Life in a Marital Institution


A Review by Barbara Mehlman and Geri Manus.

The tabloids are having a field day, what with all the juicy celebrity divorces coming one on top of another. The latest: Christie Brinkley and Peter Cook -- an affair with a teenager and an expensive porno habit. What could make better copy?

In our celebrity-obsessed culture, that's news. Monogamy, on the other hand, is boring. "Dog bites man" is not a story, said one editor. "But man bites dog" is. James Braly's "Life in a Marital Institution" is of the "dog bites man" variety, but what a wonderful "dog": funny, tender, and poignant -- and very, very strange.

He describes his monologue about marriage as "20 years of monogamy in one terrifying hour" and asks: can his marriage be saved? Should it be saved? He leaves you to answer the question as he gives you all the unfettered, un-pretty-ed details about his wife, Susan, the beautiful temptress, France, who looks like a picture for a "buy-French-War-Bonds" poster, his children Owen and Oliver, and his dying sister, Kathy.

It's in Kathy's hospice room that Braly chooses to start his story. His sister, a party girl, is going to party to the end, getting married on her death bed between heavy doses of Dilauded that make her fall asleep between sentences. Braly speaks as lovingly about her as he does about his wife, but he is bewildered as to why he loves Susan.

At one point, Braly tells us, Kathy lifts her oxygen mask and asks her brother, "Do you love me enough to trade places with me?" His hilarious response gets a knowing nod from Kathy: "Would you want to be married to Susan?"

Susan is strange. There's no other way to describe her. A graduate of Smith and Harvard, this brilliant woman is content being a stay-at-home mom. She believes children should be born at home, everything they eat or wear must be organic and non-animal, and placentas should be given a respectful funeral. Braly describes her as a "lactivist": someone who believes in breast-feeding children anytime, anywhere, as long as they like -- Owen is four and still at it.

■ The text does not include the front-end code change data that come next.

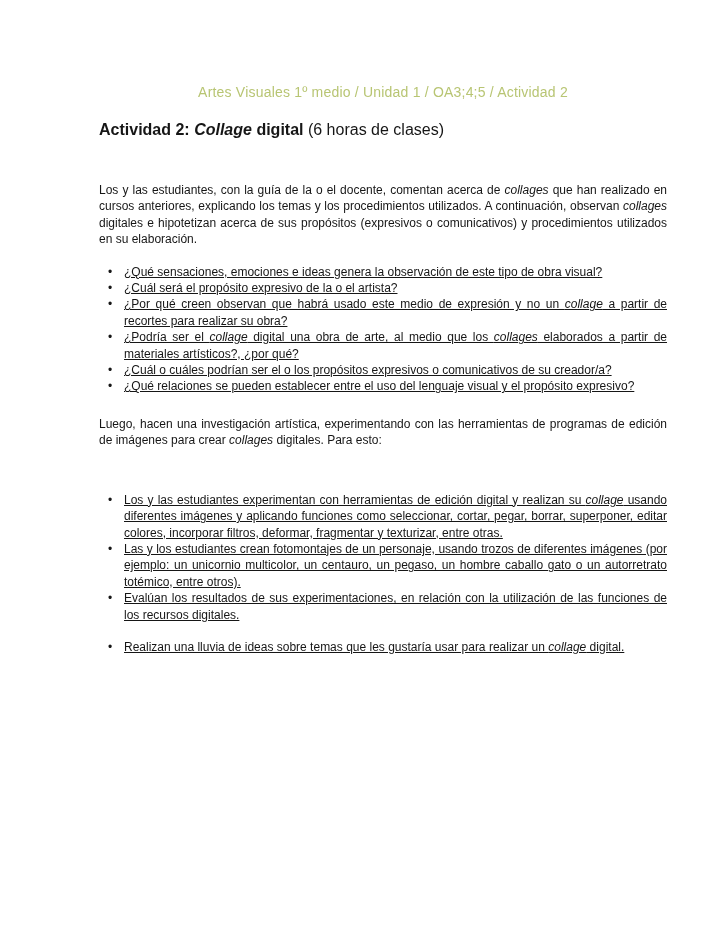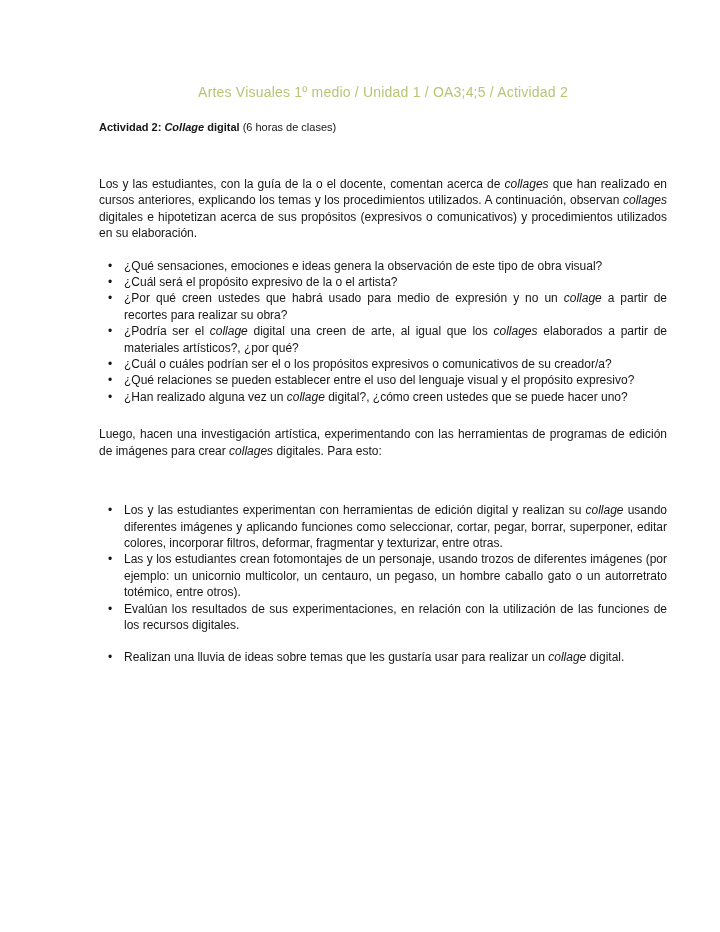"Actividad 2: Collage digital (6" .activity-title { font-size: 11px -> 16px }
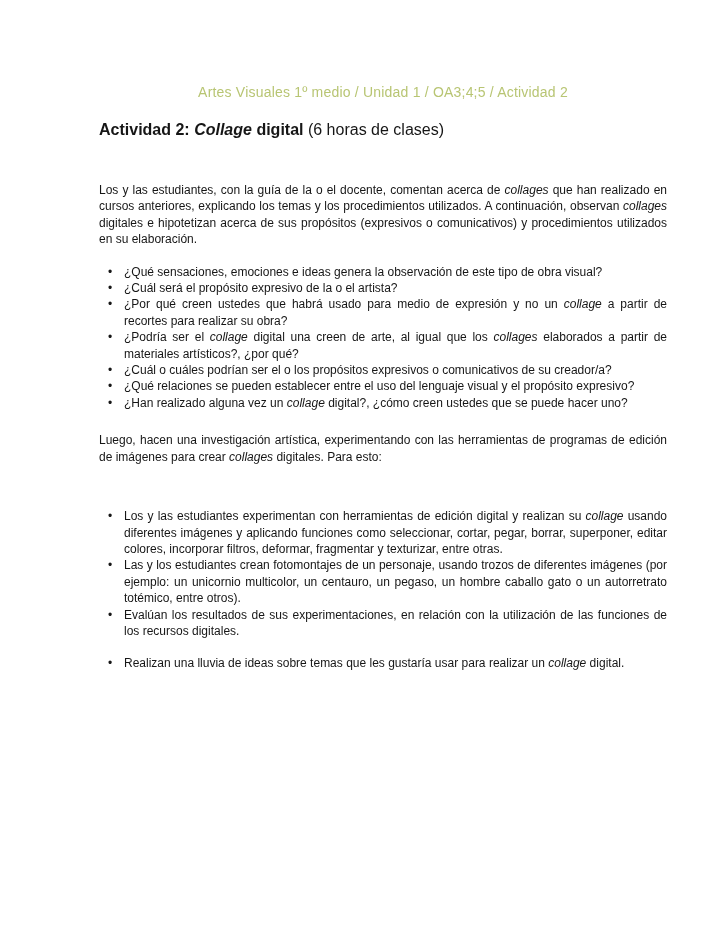"¿Qué sensaciones, emociones e ideas" ul.bullets li { text-decoration: none -> underline }
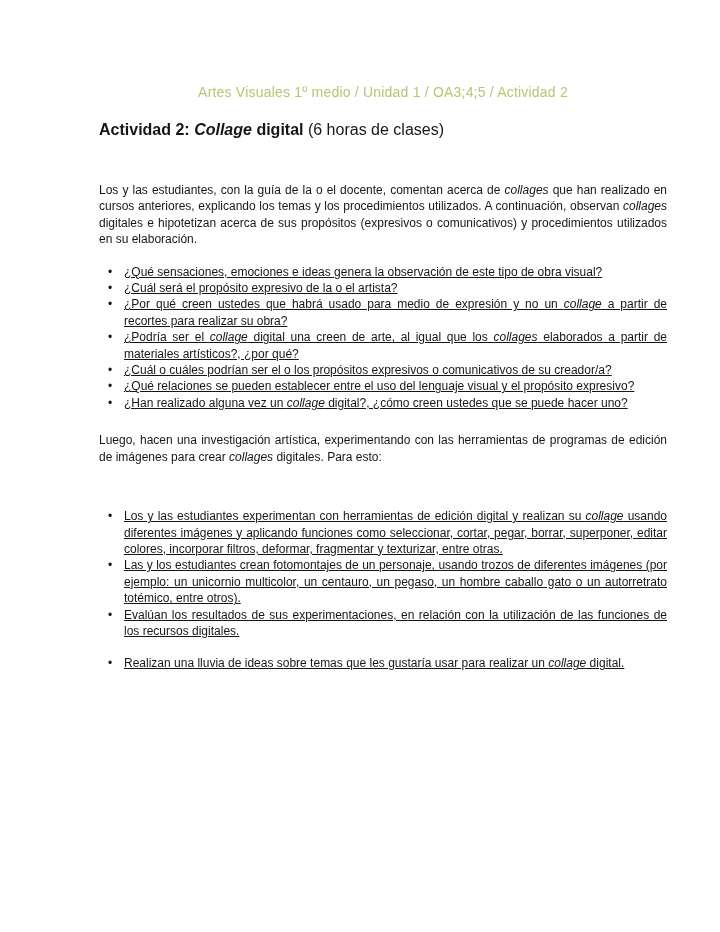"¿Por qué creen ustedes que" span { text: ustedes que habrá usado para -> observan que habrá usado este }
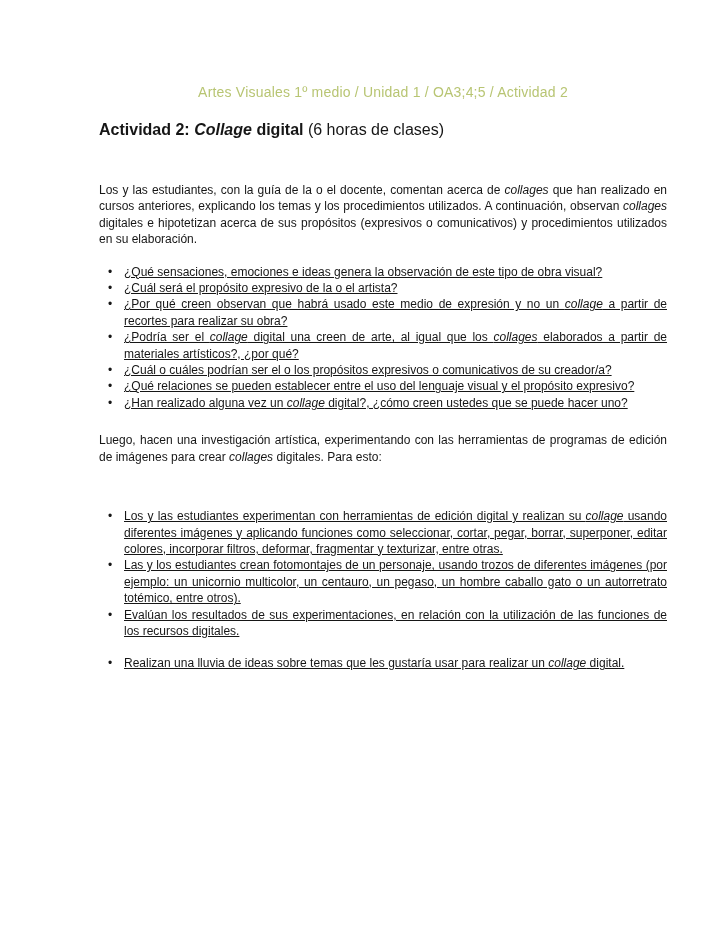"digital una creen de arte," span { text: creen de arte, al igual -> obra de arte, al medio }
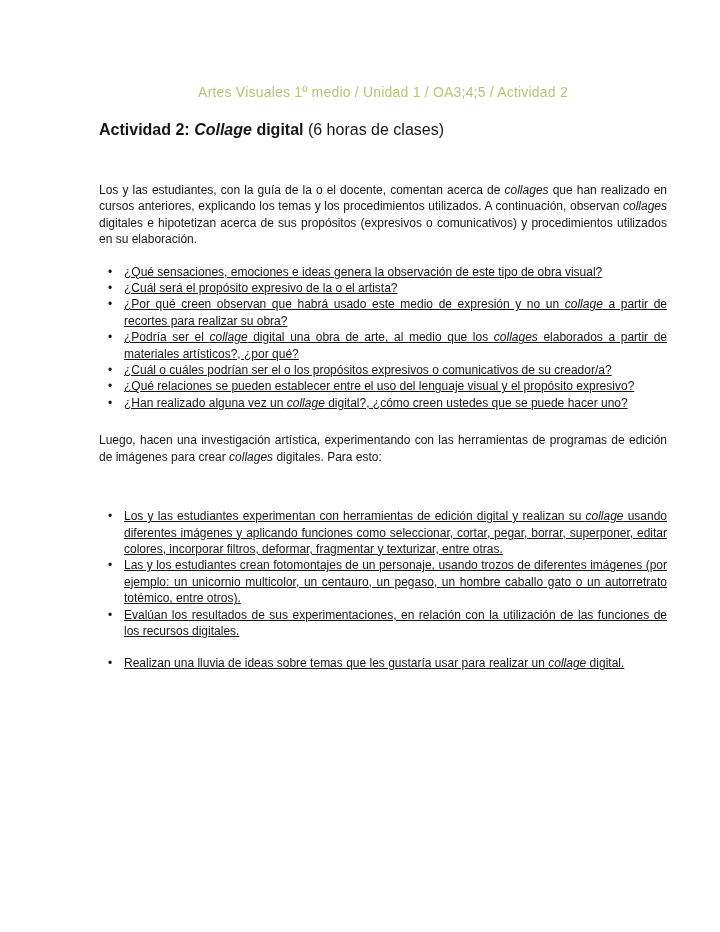"¿Han realizado alguna vez un" li { html: <li><span>¿Han realizado alguna vez un </span><span>collage</span><span> digital?, ¿cómo creen ustedes que se puede hacer uno?</span></li> -> none }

Braly knows his wife is not your regular kind of gal, yet he loves her passionately. We could talk for hours, he says, though for now, their talking has to be done over the phone since she's nearly three hours away. A former, highly paid corporate speech writer, the couple decided to sell their Upper West Side co-op (except for the storage unit) and move to upstate Harlemville, a place where there's no television and neighboring couples have even weirder ideas about placentas.

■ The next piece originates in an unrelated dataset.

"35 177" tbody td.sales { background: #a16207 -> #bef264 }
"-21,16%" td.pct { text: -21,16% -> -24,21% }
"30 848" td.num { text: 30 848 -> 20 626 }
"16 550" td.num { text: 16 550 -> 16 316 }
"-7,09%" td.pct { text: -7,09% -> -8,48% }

Seamlessly intertwining his stories as he deftly switches from Kathy, to the rest of his family, to Susan, we get a multi-dimensional picture of this complex man who makes any single woman lament that he's no longer av

ailable. And what an incredible sacrifice he is making to bring his story to the stage. Braly is currently living in that storage unit, eating all his meals in a restaurant, showering twice-a-week at his gym, doing six performances a week, and loving every minute of it. He began putting these tales together at The Moth, New York's premier storytelling community, and then presented his work at the 2007 Edinburgh Fringe Festival. Back in New York, it had a sold-out run at the 59E59 Theaters this past winter, and is now ensconced in SoHo, playing to audiences who want to feel good about marriage.

You'll never look at marriage quite the same again after you see "Life in a Marital Institution." It's a love letter to his wife, his family, and to all of you who want to celebrate all the difficulties you endure to keep your marriage together. Watch for the book to be published in 2009.